By Elizabeth Thompson
As the COVID-19 pandemic unfolded, North Carolinians sheltered in place, masked up and maintained distance, all in an effort to stop the spread of the infectious disease. Along the way, many people may have forgotten about getting tested for other infectious diseases, such as HIV.
But that disease hasn’t gone away.
One recent study found that, especially during the onset of the pandemic, HIV testing decreased by as much as 97 percent in multiple locations across the U.S. And testing numbers stayed down by as much as half, even after lockdowns were lifted, as positivity rates increased.
Christina Adeleke, policy and communications manager for North Carolina AIDS Action Network, said that trend was also true in North Carolina.
“A lot of that testing that would normally be happening, a lot of those outreach opportunities that would normally be happening out in the field, all of that wasn’t happening,” Adeleke said.
It’s likely that HIV testing data might see an increase in people testing positive for HIV and other communicable diseases such as hepatitis C, Adeleke said.
“People were still having sex,” she said. “People were still using drugs.”
Even as attention to HIV waned throughout the pandemic, advocacy groups across the state continued working to erase stigma and raise awareness about the disease.
The North Carolina Department of Health and Human Services has a list of HIV and STD testing services that you can find here.
Misconceptions about HIV
In 2020, the highest rate of newly diagnosed HIV infections in North Carolina was among Black men, according to data from the North Carolina Department of Health and Human Services. Men who were having sex with men accounted for 56 percent of new HIV diagnoses, while people in heterosexual relationships accounted for 17 percent of new diagnoses. Injection drug use accounted for three percent of new diagnoses.
There is a misconception that only men who have sex with men get HIV, but in 2019, nearly 7,000 women in the U.S. were diagnosed with HIV, according to the Centers for Disease Control and Prevention (CDC).
The NC Aids Action Network has been working to fight stigma and raise awareness about HIV, as well as preventative medications and treatment for HIV, especially for people who may not realize they could be at risk. The group’s newest advocacy effort, the Ella/Her Project, focuses on HIV and AIDS outreach for Black and Latina women in North Carolina.

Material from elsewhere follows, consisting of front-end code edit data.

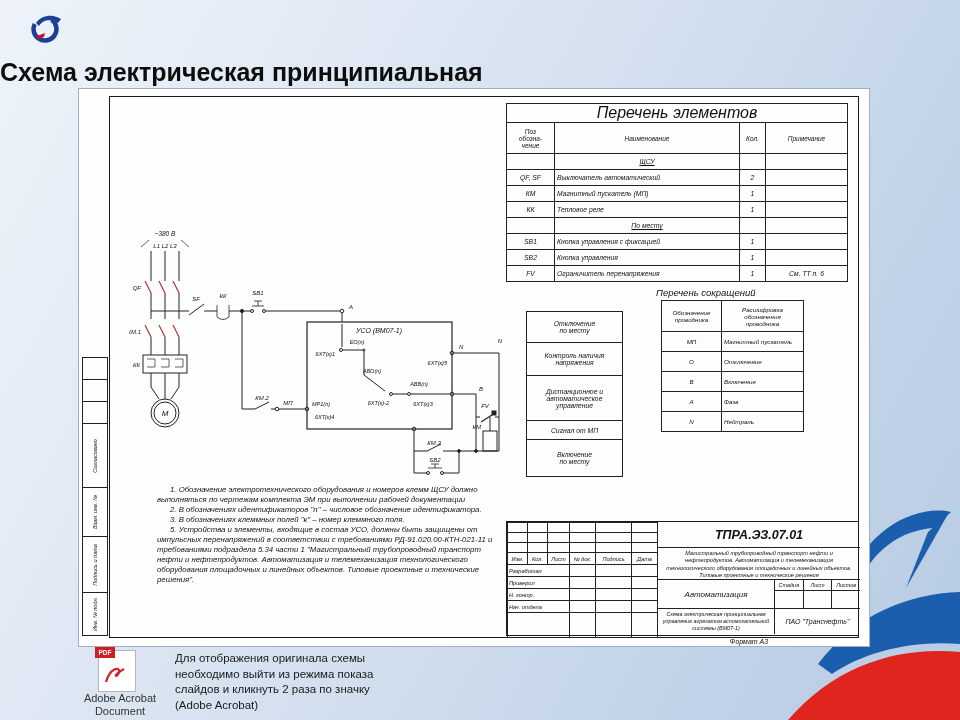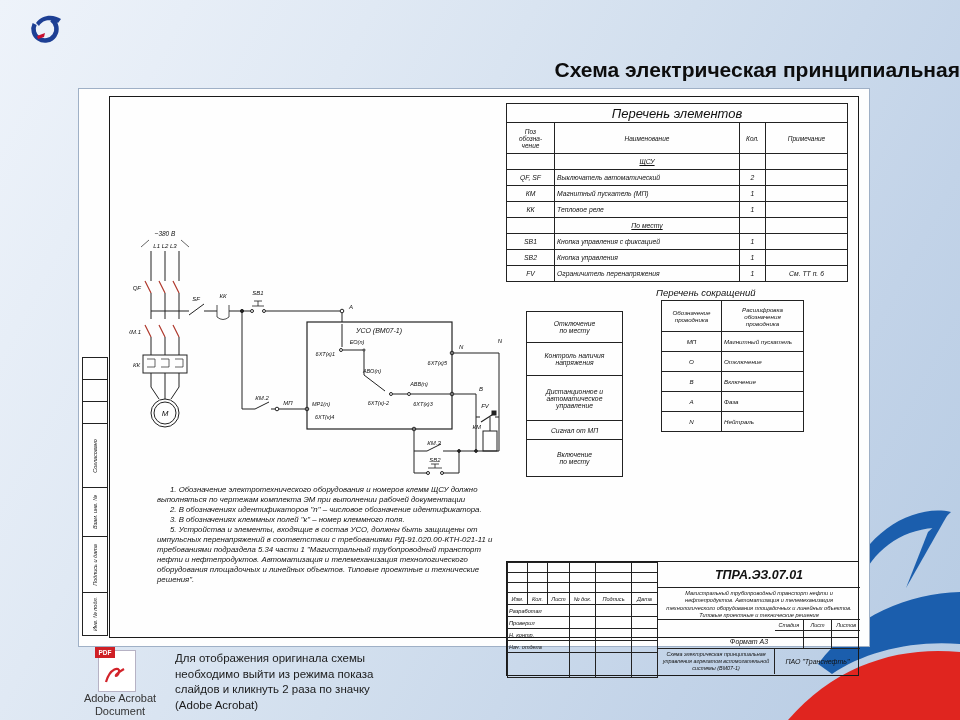--- a/index.html
+++ b/index.html
@@ -5,30 +5,30 @@
   html,body{margin:0;padding:0;}
   body{
     width:960px;height:720px;overflow:hidden;position:relative;
     font-family:"Liberation Sans",sans-serif;
     background:linear-gradient(118deg,#eef3fa 0%,#e0e9f4 28%,#d2dfee 52%,#c2d3e8 78%,#b6cbe3 100%);
   }
   .abs{position:absolute;}
   
   .brand{left:28px;top:12px;display:flex;align-items:center;gap:6px;}
   .brand-text{font-size:26px;font-weight:bold;font-style:italic;color:#1d3f94;letter-spacing:.5px;}
-  .slide-title{left:0;right:0;top:58px;text-align:right;font-size:21px;font-weight:bold;color:#0d0d0d;}
+  .slide-title{left:0;right:0;top:58px;text-align:left;font-size:25px;font-weight:bold;color:#0d0d0d;}
   
   .sheet{left:78px;top:88px;width:790px;height:557px;background:#fefefe;border:1px solid #9fb0c6;z-index:2;}
   .frame{position:absolute;left:30px;top:7px;width:748px;height:540px;border:1.5px solid #1a1a1a;}
   .gost{font-style:italic;color:#111;}
   
   table{border-collapse:collapse;}
   .el{position:absolute;left:427px;top:14px;width:341px;table-layout:fixed;}
   .el td{border:1px solid #222;font-style:italic;font-size:6.8px;color:#111;padding:0 2px;overflow:hidden;}
-  .el .t-title td{font-size:13px;text-align:center;height:18px;}
+  .el .t-title td{font-size:16px;text-align:center;height:18px;}
   .el .t-head td{font-size:6.5px;text-align:center;height:30px;white-space:pre-line;}
   .el .sec td{text-align:center;text-decoration:underline;height:15px;}
   .el .r td{height:15px;}
   .el .c{text-align:center;}
   
   .abbrev-title{left:577px;top:198px;width:152px;text-align:left;font-size:9.5px;}
   .ab{position:absolute;left:582px;top:211px;width:142px;table-layout:fixed;}
   .ab td{border:1px solid #222;font-style:italic;font-size:6.2px;color:#111;padding:0 2px;}
   .ab .h td{text-align:center;white-space:pre-line;height:30px;}
   .ab .r td{height:19px;}
@@ -41,21 +41,21 @@
   
   .notes{left:36px;top:396px;width:390px;font-style:italic;font-size:7.8px;line-height:1.28;color:#111;}
   .notes div{text-indent:13px;margin-left:42px;}
   
   .strip{left:3px;top:268px;width:26px;height:279px;}
   .strip .vcell{position:relative;border:1px solid #222;border-bottom:none;box-sizing:border-box;}
   .strip .vcell:last-child{border-bottom:1px solid #222;}
   .strip .vcell span{position:absolute;left:50%;top:50%;transform:translate(-50%,-50%) rotate(-90deg);
     font-size:5.5px;font-style:italic;color:#111;white-space:nowrap;}
   
-  .stamp{left:427px;top:432px;width:353px;height:115px;border:1.5px solid #1a1a1a;box-sizing:border-box;font-style:italic;color:#111;margin-top:40px;}
+  .stamp{left:427px;top:432px;width:353px;height:115px;border:1.5px solid #1a1a1a;box-sizing:border-box;font-style:italic;color:#111;}
   .stamp table{position:absolute;left:0;top:0;width:150px;table-layout:fixed;}
   .stamp td{border:1px solid #222;font-size:5.6px;font-style:italic;padding:0 1px;overflow:hidden;white-space:nowrap;}
   .stamp .hh td{text-align:center;}
   .stamp-right{position:absolute;left:150px;top:0;width:202px;height:112px;border-left:1px solid #222;}
   .doc-num{position:absolute;left:0;top:0;width:100%;height:26px;border-bottom:1px solid #222;
     display:flex;align-items:center;justify-content:center;font-size:12.5px;font-weight:bold;box-sizing:border-box;}
   .doc-desc{position:absolute;left:0;top:26px;width:100%;height:32px;border-bottom:1px solid #222;
     font-size:5.6px;text-align:center;padding:2px 4px;box-sizing:border-box;line-height:1.3;}
   .band3{position:absolute;left:0;top:58px;width:100%;height:29px;border-bottom:1px solid #222;box-sizing:border-box;}
   .b3-left{position:absolute;left:0;top:0;width:117px;height:100%;border-right:1px solid #222;
@@ -414,20 +414,21 @@
             <td></td>
             <td></td>
             <td></td>
           </tr>
     </tbody>
       </table>
     <div class="stamp-right">
       <div class="doc-num">ТПРА.ЭЗ.07.01</div>
       <div class="doc-desc">Магистральный трубопроводный транспорт нефти и нефтепродуктов. Автоматизация и телемеханизация технологического оборудования площадочных и линейных объектов. Типовые проектные и технические решения</div>
       <div class="band3">
+        <div class="b3-left">Автоматизация</div>
         <div class="stage-grid">
           <div class="sg">
               <b>Стадия</b>
             </div>
           <div class="sg">
               <b>Лист</b>
             </div>
           <div class="sg">
               <b>Листов</b>
             </div>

“As the epidemic progressed, we were finding that we were seeing increases in women, specifically Black women, Latino women,” Adeleke said. “We’re seeing an increase in HIV rates in those communities.”
The Ella/Her Project is a collaboration with Latinos in the South and the Southern AIDS Coalition to prioritize Black and Latina women in outreach and education about HIV.
“We thought it would be a really good idea to develop outreach strategies to work to figure out what Black and Latina women need,” Adeleke said, “like why are we experiencing these disparities?”
The rate of HIV diagnoses for Black women in 2020 was 11.2 out of 100,000 people and 4.1 for Latina women, according to the North Carolina Department of Health and Human Services. The rate of HIV diagnoses for white women was 1.3 out of 100,000 people.
She said their goal is to find innovative ways to educate the community and educate Black and Latino women about HIV prevention. They’re working on gathering feedback from women about how they want to be reached, in order to tailor the program to their needs.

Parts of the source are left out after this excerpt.